Our Mission Statement

To enhance human capablities through research-to-practice


The Center for Transnational Health (CTH) is an interdisciplinary partnership of investigators and other stakeholders who seek solutions to education and health disparities through research-to-practice. The dichotomous disciplinary focus responds to evidence suggesting that a culturally, linguistically and ethnically diverse professional health workforce can respond more effectively to community health needs in modern society.

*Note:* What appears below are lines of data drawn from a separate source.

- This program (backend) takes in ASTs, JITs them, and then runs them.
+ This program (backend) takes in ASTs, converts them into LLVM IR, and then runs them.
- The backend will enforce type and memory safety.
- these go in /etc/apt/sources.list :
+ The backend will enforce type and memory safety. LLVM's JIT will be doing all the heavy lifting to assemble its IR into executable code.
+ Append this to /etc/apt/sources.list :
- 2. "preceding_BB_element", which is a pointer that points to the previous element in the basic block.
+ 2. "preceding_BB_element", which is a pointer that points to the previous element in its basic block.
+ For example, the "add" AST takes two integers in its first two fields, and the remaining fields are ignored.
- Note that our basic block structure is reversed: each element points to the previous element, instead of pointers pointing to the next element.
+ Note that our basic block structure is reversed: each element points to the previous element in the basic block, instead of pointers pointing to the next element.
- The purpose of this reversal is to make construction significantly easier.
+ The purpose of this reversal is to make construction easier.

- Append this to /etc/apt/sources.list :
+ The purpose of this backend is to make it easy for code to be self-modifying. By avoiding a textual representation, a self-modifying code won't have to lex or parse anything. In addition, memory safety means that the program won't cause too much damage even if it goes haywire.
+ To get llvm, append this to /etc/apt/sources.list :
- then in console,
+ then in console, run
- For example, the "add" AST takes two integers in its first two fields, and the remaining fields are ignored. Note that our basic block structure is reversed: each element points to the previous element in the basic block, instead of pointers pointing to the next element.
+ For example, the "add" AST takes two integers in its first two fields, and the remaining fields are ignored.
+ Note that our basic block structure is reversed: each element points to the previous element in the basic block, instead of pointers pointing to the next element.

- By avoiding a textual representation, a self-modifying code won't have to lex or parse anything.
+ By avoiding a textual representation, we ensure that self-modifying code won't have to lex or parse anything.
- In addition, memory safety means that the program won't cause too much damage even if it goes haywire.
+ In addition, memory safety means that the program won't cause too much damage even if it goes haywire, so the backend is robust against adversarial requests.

California enjoys unusual prosperity made possible in great part by the contributions of a hard-working and knowledgeable agricultural workforce whose presence has helped develop the state into the fifth largest economy worldwide. More than 90% of these workers are of Mexican origin. Currently 20% of the nation's produce is produced on California farms, and California consistently ranks first in the nation in crop and dairy production sales.1 These statistics reflect the vast influence migrant farm labor alone has had on the health status of our state and nation with respect to year-round access to affordable, nutritious food. Now, the wellbeing of the 8% of Californians who live in rural, agrarian communities is threatened by the state's combined economic and water crisis. Moreover, it is sadly ironic and morally unacceptable that even as California agriculture has prospered, the laborers who have made perhaps the single most important and sustained contribution to the wellbeing of Californians and Americans are themselves the most vulnerable to pervasive health, education, and economic disparities.

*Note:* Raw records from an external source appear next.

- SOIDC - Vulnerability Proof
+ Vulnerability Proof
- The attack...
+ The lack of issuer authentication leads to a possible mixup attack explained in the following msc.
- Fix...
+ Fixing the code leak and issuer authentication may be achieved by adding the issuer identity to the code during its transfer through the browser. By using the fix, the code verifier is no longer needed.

Research-to-practice in a transnational framework calls upon knowledge we gain about heritage cultures to inform approaches to building vibrant health and educational systems benefiting ancestral communities in the U.S. The focus is presently on the following aspects of health and education as experienced by racial and ethnic minorities in California and countries of origin:

- Community health and wellbeing

- Impact of the achievement gap on student academic progression

- Health policy research

While certain projects address California-based health disparities and the achievement gap with respect to science education, the CTH is expanding its reach into investigations of transnational health through alliances with international academic and community-based institutions. Transnational health collaborations contribute to a developing relationship that is synergistic rather than additive in two ways. The term transnational literally means "reaching beyond or transcending national boundaries." 2

First, by collaborating on equal footing with international communities, our investigators are able to gain as much as they impart, and their knowledge base increases exponentially: the greater the collaboration, the greater the gain in knowledge.

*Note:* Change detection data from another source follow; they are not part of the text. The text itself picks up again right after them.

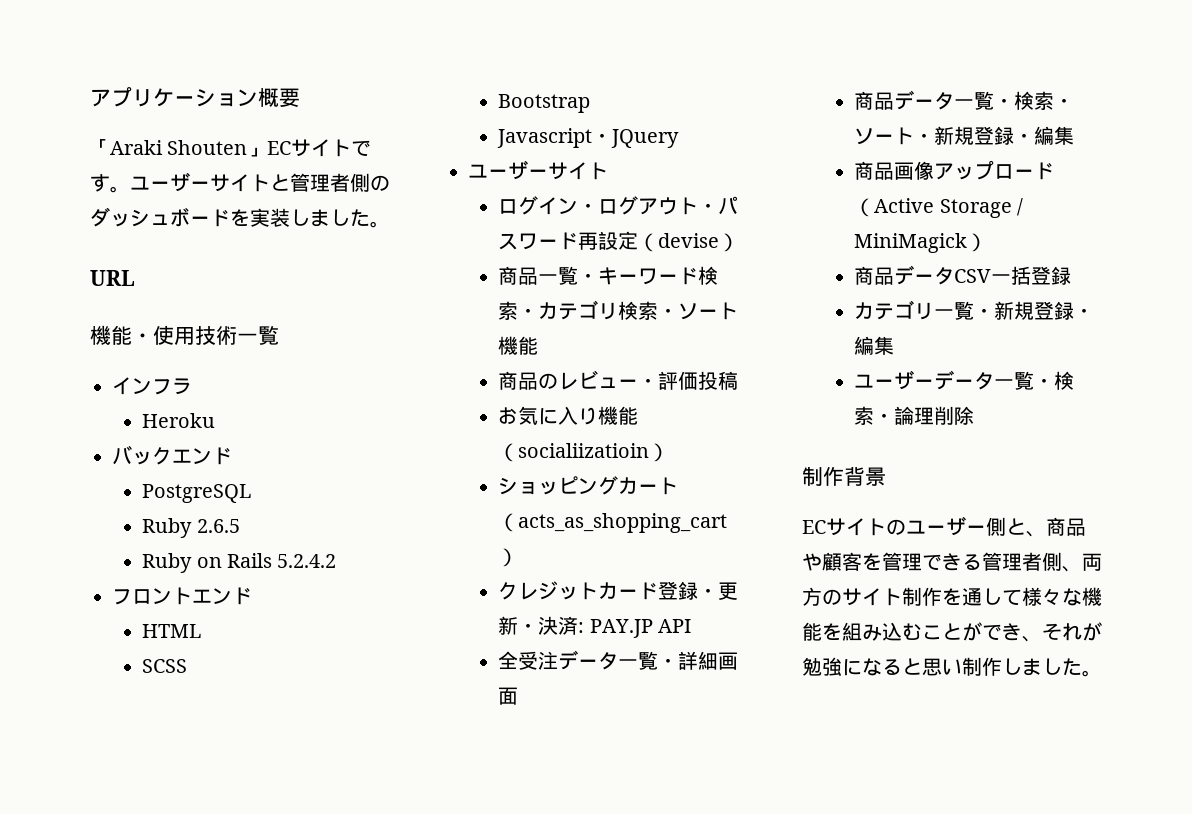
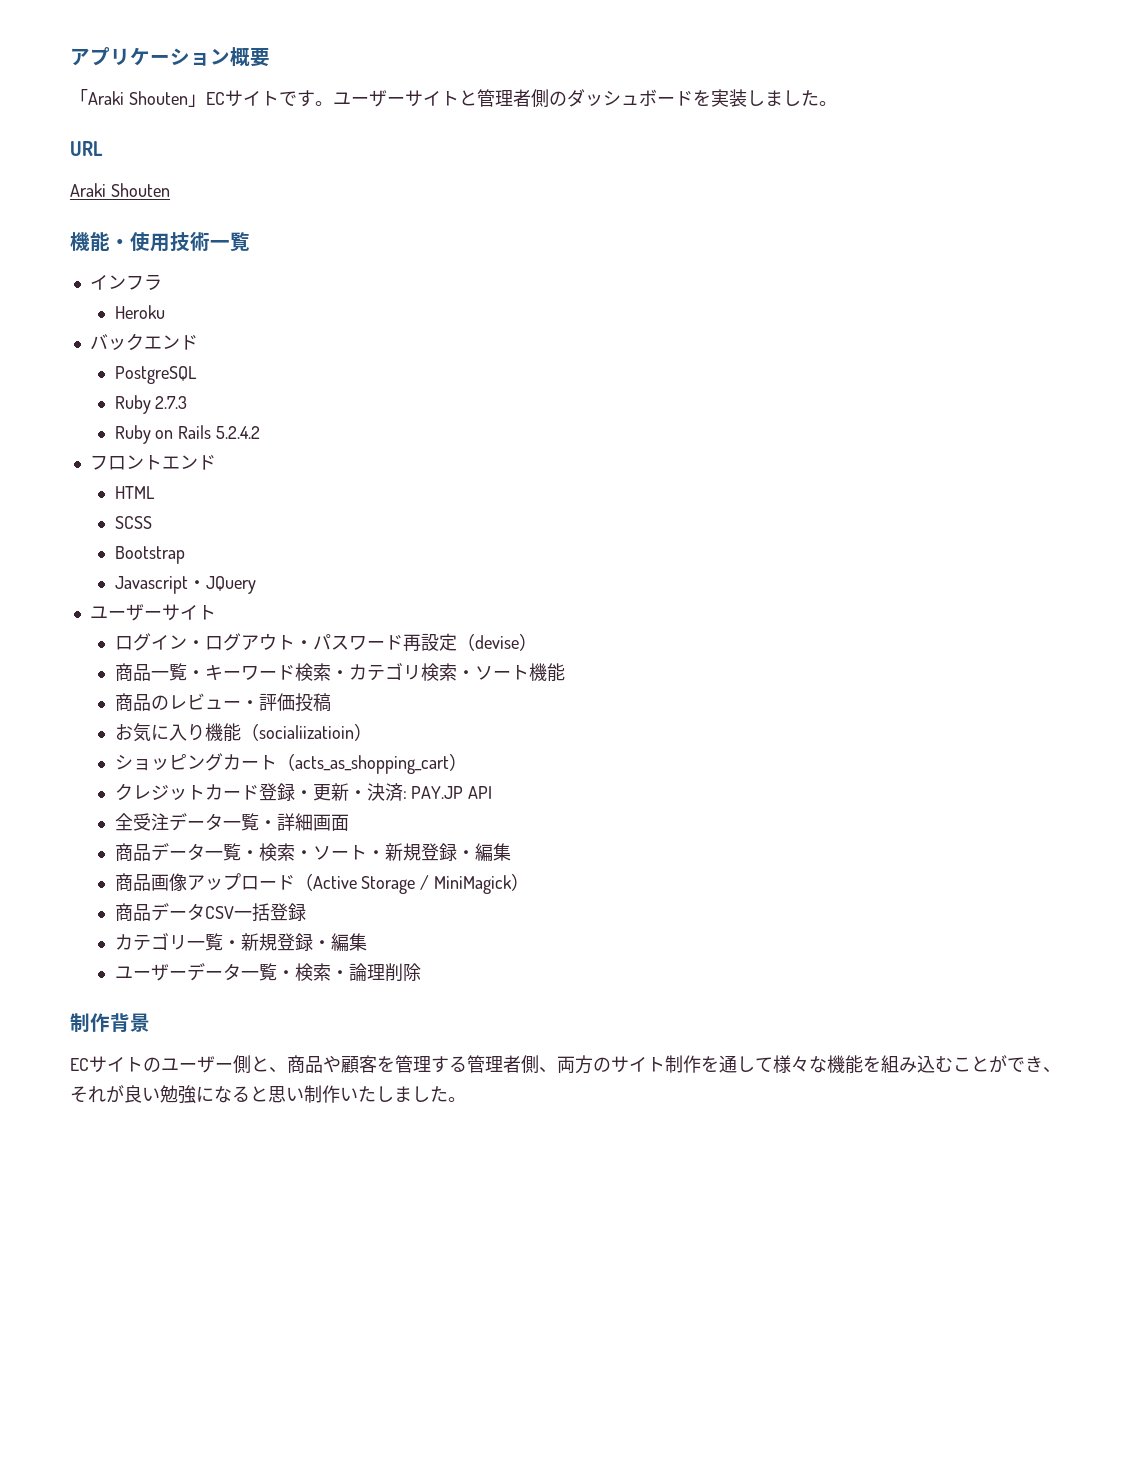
  URL
+ Araki Shouten
- Ruby 2.6.5
+ Ruby 2.7.3
- ECサイトのユーザー側と、商品や顧客を管理できる管理者側、両方のサイト制作を通して様々な機能を組み込むことができ、それが勉強になると思い制作しました。
+ ECサイトのユーザー側と、商品や顧客を管理する管理者側、両方のサイト制作を通して様々な機能を組み込むことができ、それが良い勉強になると思い制作いたしました。

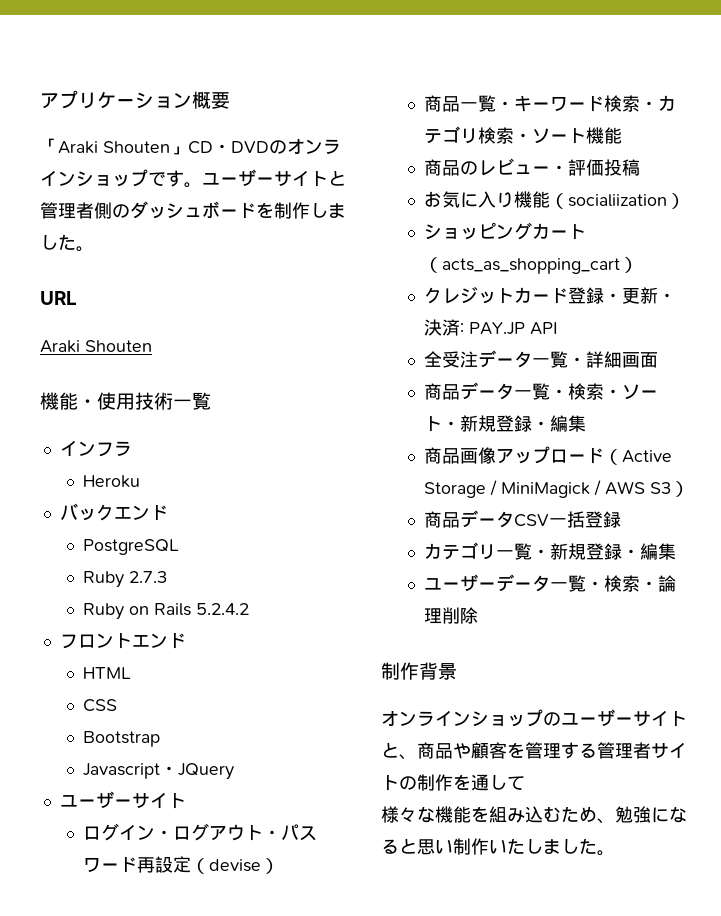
- 「Araki Shouten」ECサイトです。
+ 「Araki Shouten」CD・DVDのオンラインショップです。
- ユーザーサイトと管理者側のダッシュボードを実装しました。
+ ユーザーサイトと管理者側のダッシュボードを制作しました。
- SCSS
+ CSS
- お気に入り機能（socialiizatioin）
+ お気に入り機能（socialiization）
- 商品画像アップロード（Active Storage / MiniMagick）
+ 商品画像アップロード（Active Storage / MiniMagick / AWS S3）
- ECサイトのユーザー側と、商品や顧客を管理する管理者側、両方のサイト制作を通して様々な機能を組み込むことができ、それが良い勉強になると思い制作いたしました。
+ オンラインショップのユーザーサイトと、商品や顧客を管理する管理者サイトの制作を通して
+ 様々な機能を組み込むため、勉強になると思い制作いたしました。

Second, "transnational health" embraces in its definition the interrelation of economy, ecology, environment, society, and health. In developing countries, this interplay remains vital to the survival and wellbeing of indigenous communities. In our country this synergy is vital as well, but particularly to the survival and wellbeing of ethnic communities marginalized within health, educational, legal and economic systems.

The more we recognize the complex interplay, the more productive and sustainable our solutions will become for all of our benefit. By understanding and collaborating in transnational health research and educational alliances, our investigators and students are better able to apply their global experiences to meeting the health and education needs of the diverse cultures within our own domestic environment.

1.US Department of Agriculture, 2008.